Tout commence par un dialogue un peu surréaliste entre Ronny, sympathique automobiliste pressé, et un curieux individu qui, depuis trois semaines, lui fait de grands signes du haut d’un pont au-dessus de l’autoroute -et dont on apprend au cours du premier chapitre que lui aussi s’appelle Ronny (par la suite, pour plus de commodités sans doute, l’automobiliste sera rebaptisé Jim par son homonyme). Et nous voilà embarqués dans une comédie de plus de quatre cents pages que l’on dévore goulûment, en compagnie d’une petite galerie d’excentriques déboussolés dont les aventures se déroulent dans des préfabriqués au bord d’une plage, pas loin d’un camp de nudistes. Nicola Barker, 33 ans, acclamée outre-Manche (toujours soucieuse de filiation, la critique londonienne l’a comparée aux deux frères ennemis de l’édition anglaise, Amis et Barnes) où elle a déjà publié deux romans et deux recueils de nouvelles, explose avec fracas l’anonymat dont elle jouissait chez nous jusqu’à aujourd’hui avec ce roman tendre et farfelu, diablement bien écrit, dans lequel elle prend discrètement le pouls du monde au travers des imprévisibles personnages qui le peuplent. Ronny, donc, c’est-à-dire Jim, a pour voisins, au bord de la mer, Luke, un photographe pornographe, Sara, qui élève des sangliers, sa fille Lily, qui vénère un truc étrange baptisé « la tête » ; son frère Nathan travaille aux objets trouvés ; il recueille Ronny, l’autre, qui se révélera bientôt être plus qu’un simple adepte du sémaphore : une sorte de hippie en perdition aux réactions infantiles, un poème sur pattes, un attachant Pierrot Lunaire qu’on ne peut s’empêcher d’aimer sans vraiment savoir par quel côté l’approcher : « Luke décida que Ronny était soit totalement insensible, soit délibérément facétieux, ou alors vraiment -non, pire, incroyablement- stupide. »

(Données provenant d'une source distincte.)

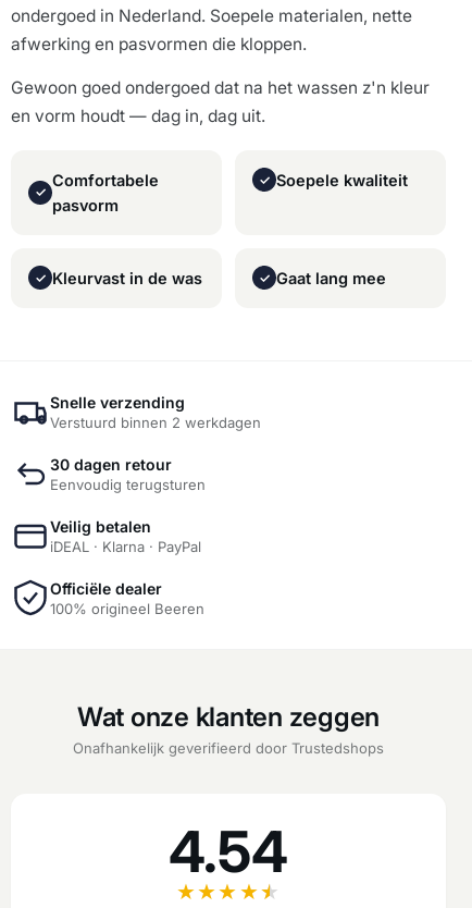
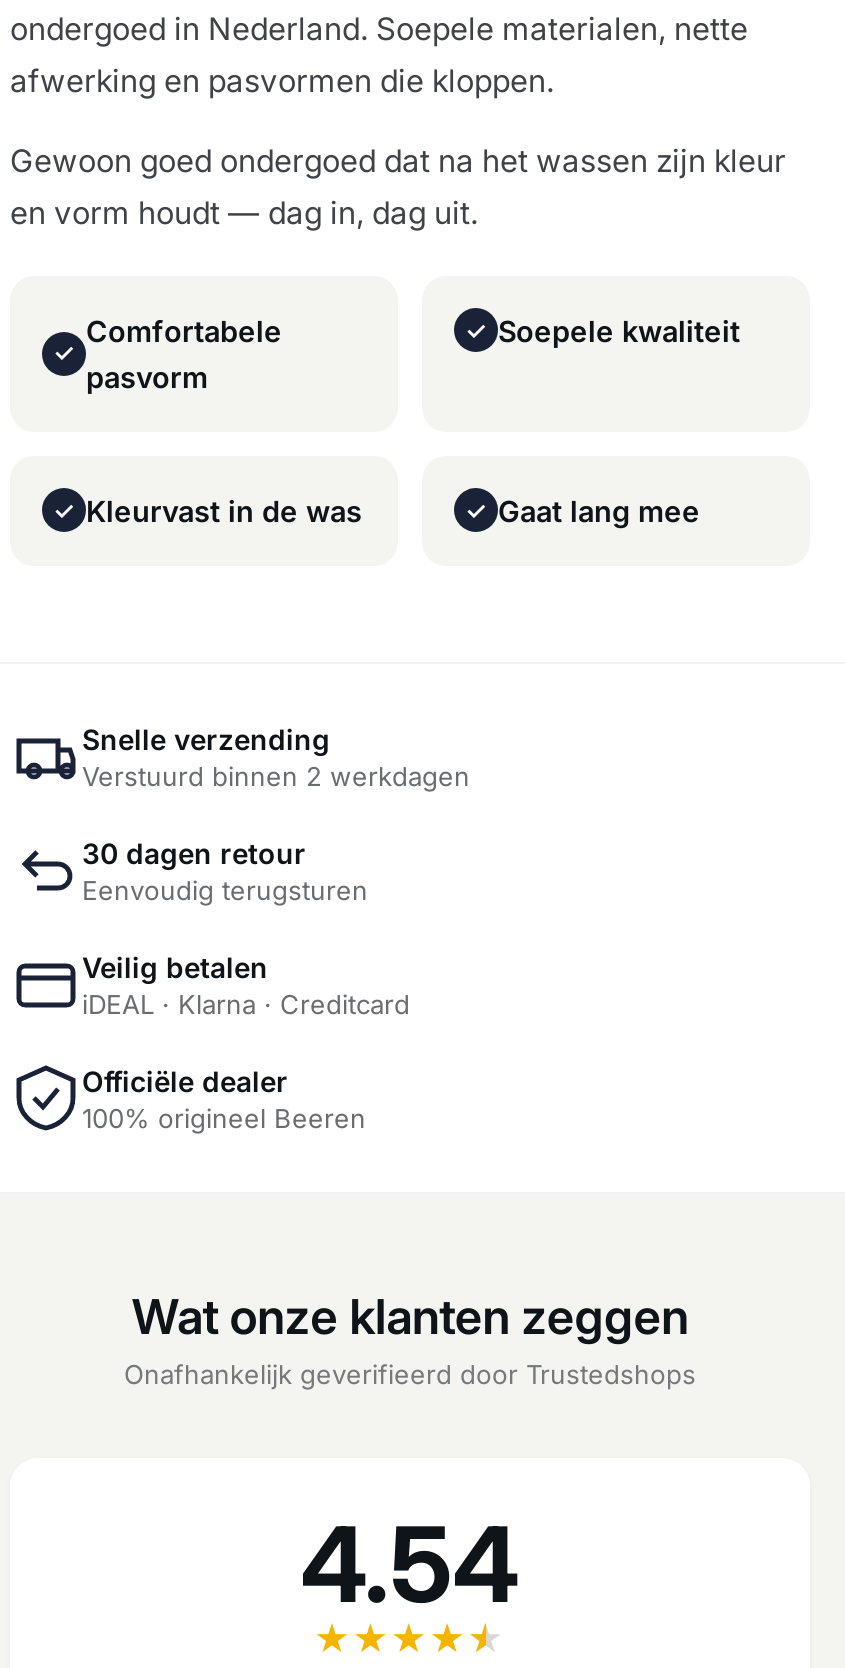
[11,77,430,97] Gewoon goed ondergoed dat na het wassen z'n kleur -> [10,141,786,179] Gewoon goed ondergoed dat na het wassen zijn kleur
[50,537,201,555] iDEAL · Klarna · PayPal -> [82,987,410,1019] iDEAL · Klarna · Creditcard

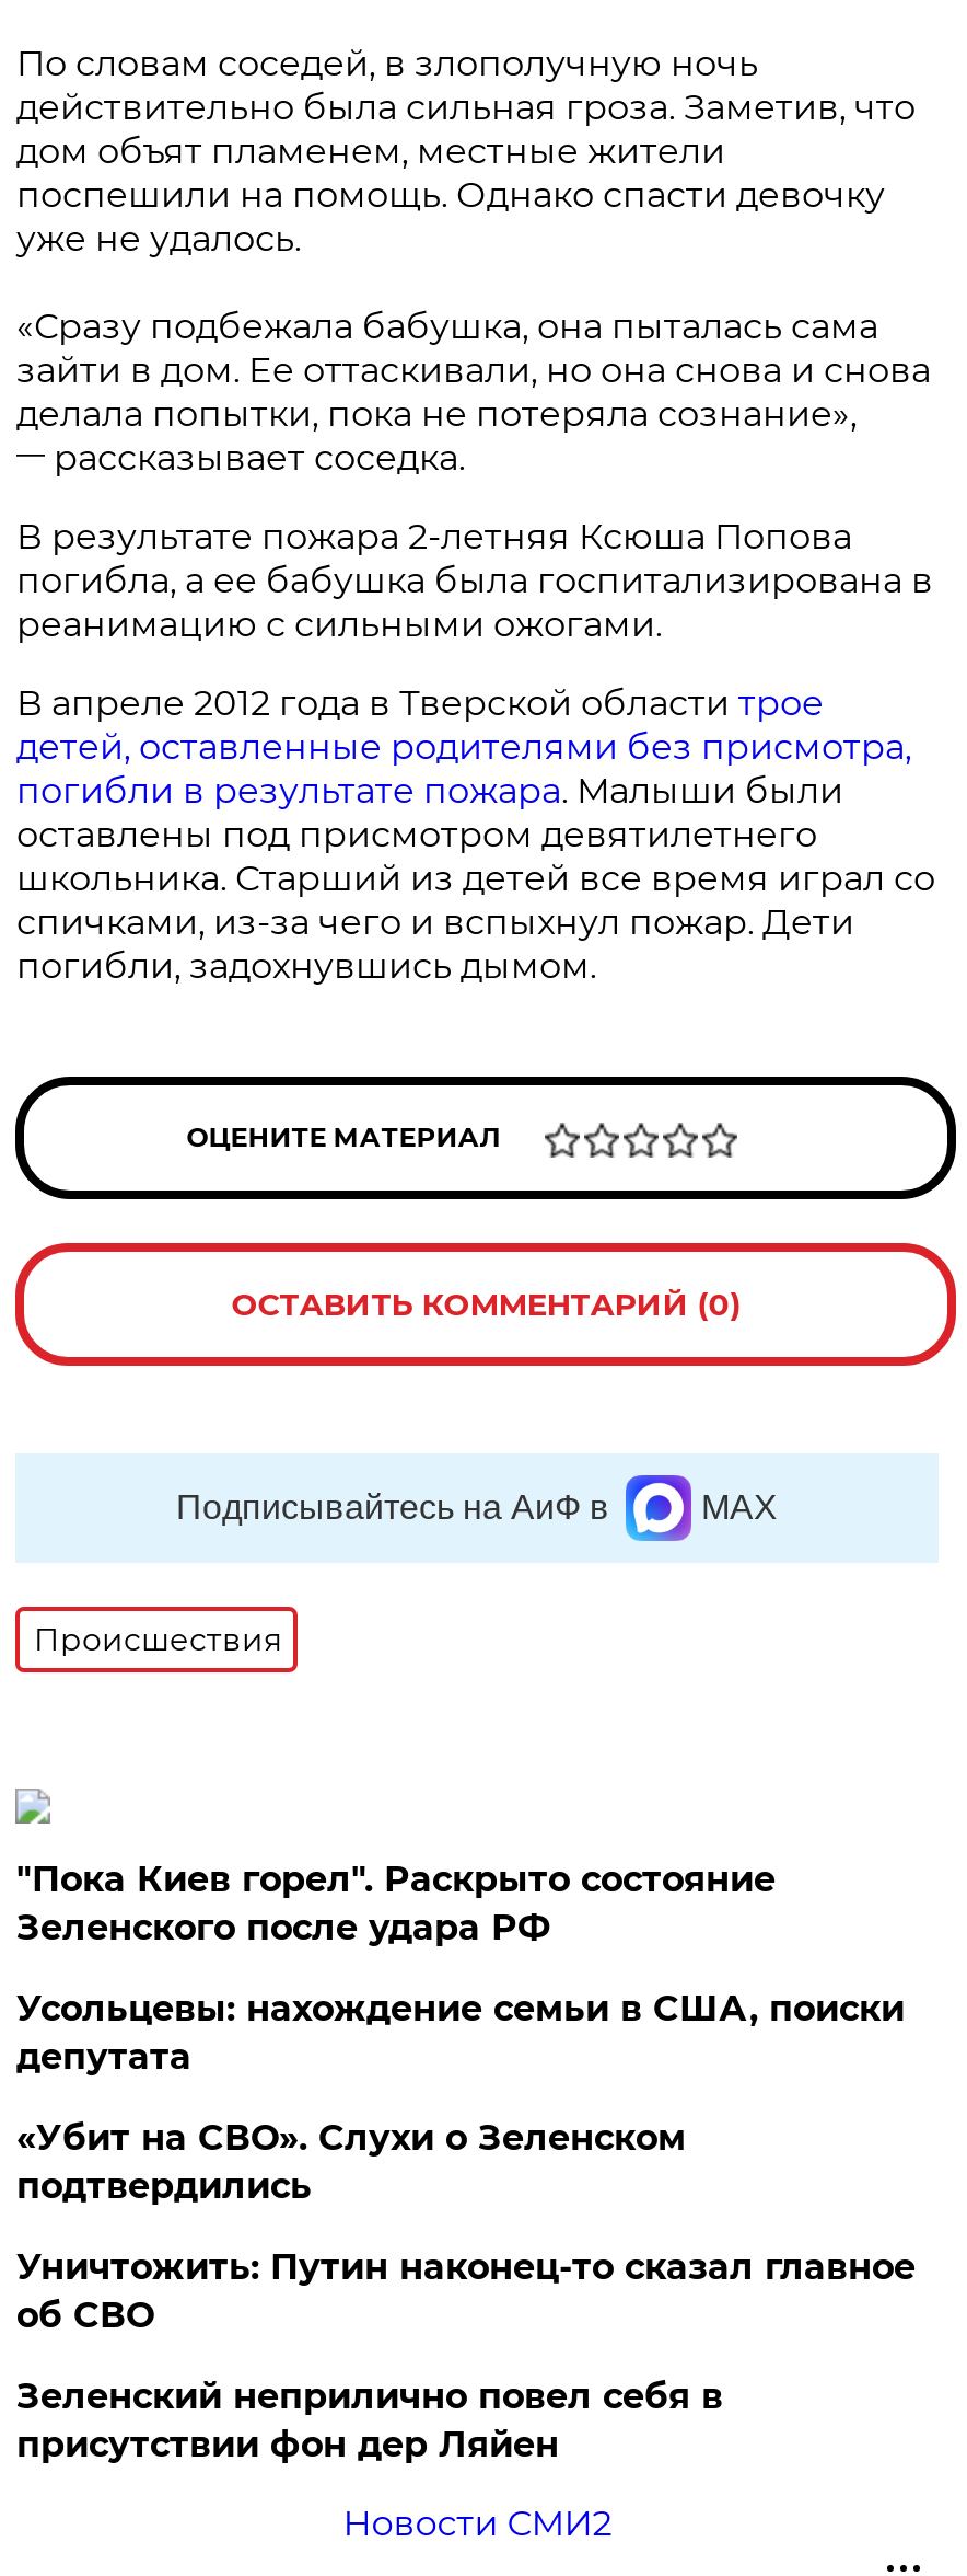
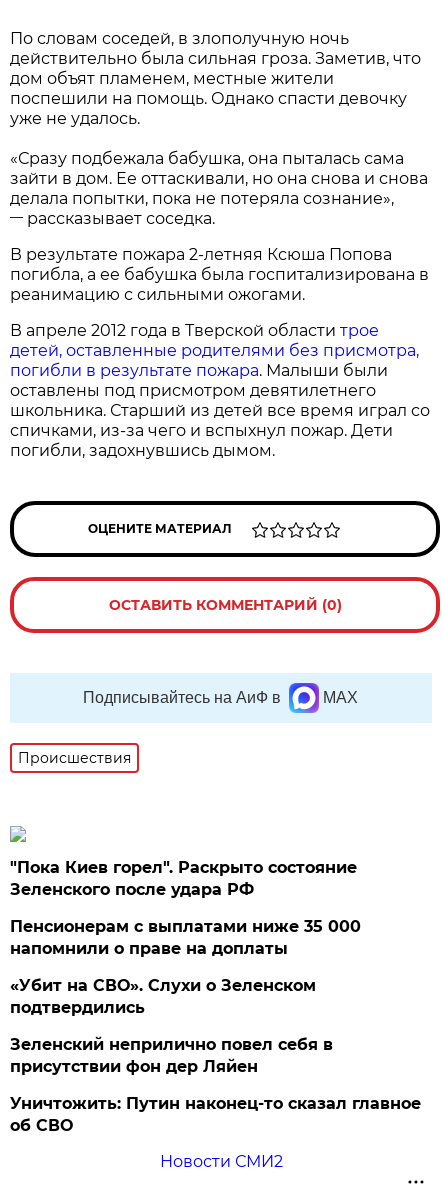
[16,1987,904,2077] Усольцевы: нахождение семьи в США, поиски | депутата -> [10,917,361,958] Пенсионерам с выплатами ниже 35 000 | напомнили о праве на доплаты
moved [16,2246,915,2336] -> [10,1094,421,1135]: Уничтожить: Путин наконец-то сказал главное | об СВО
moved [16,2375,723,2465] -> [10,1035,333,1076]: Зеленский неприлично повел cебя в | присутствии фон дер Ляйен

Une fois digérée cette homonymie un peu déstabilisante, le lecteur pense avoir tout vu. Erreur. L’auteur étoffe sans tarder son ouvrage d’histoires parallèles qui s’entremêlent et se succèdent, souvent plusieurs fois au sein d’un même chapitre : des lettres suspectes, un secret de famille porté par Nathan et Jim, une histoire d’orteils absents, des poules décimées, des lapins noirs, des liens de parenté sinueux (« Donc, votre père est le frère du mari de la grand-tante de Lily, conclut-elle. – Etait, rectifia Connie. Il est mort. »), de tableaux blasphématoires… Tous ces écorchés vifs sont indéniablement des individus, au sens premier du mot : des solitaires perdus dans l’univers, prudemment repliés derrière une carapace que la rencontre collective de l’inimaginable Ronny va peut-être enfin faire fondre. Ce roman désarçonnant, en peignant une parcelle d’humanité sous son jour le plus dingue -le meilleur, forcément-, montre que les questions existentielles que ses personnages, comme tout le monde, se posent avec plus ou moins d’anxiété (« Il y a un bon Dieu, songeait-il. Il y a un agencement des choses, une raison, un sens. C’est forcé. Forcé. Il y a forcément une… Les lettres lui piquèrent la langue comme autant de petites punaises en acier. R-E-D-E-M-P-T-I-O-N. ») ont parfois des réponses inattendues, et pas aussi fastidieuses que prévu… Ce faisant, il est aussi l’un des plus étonnants et réussis qu’on ait lu en provenance d’Albion ces derniers temps. A côté des Nick Hornby, Will Self, Tibor Fischer et consorts, Nicola Barker rétablit un peu la parité chez les meilleurs des jeunes auteurs anglais.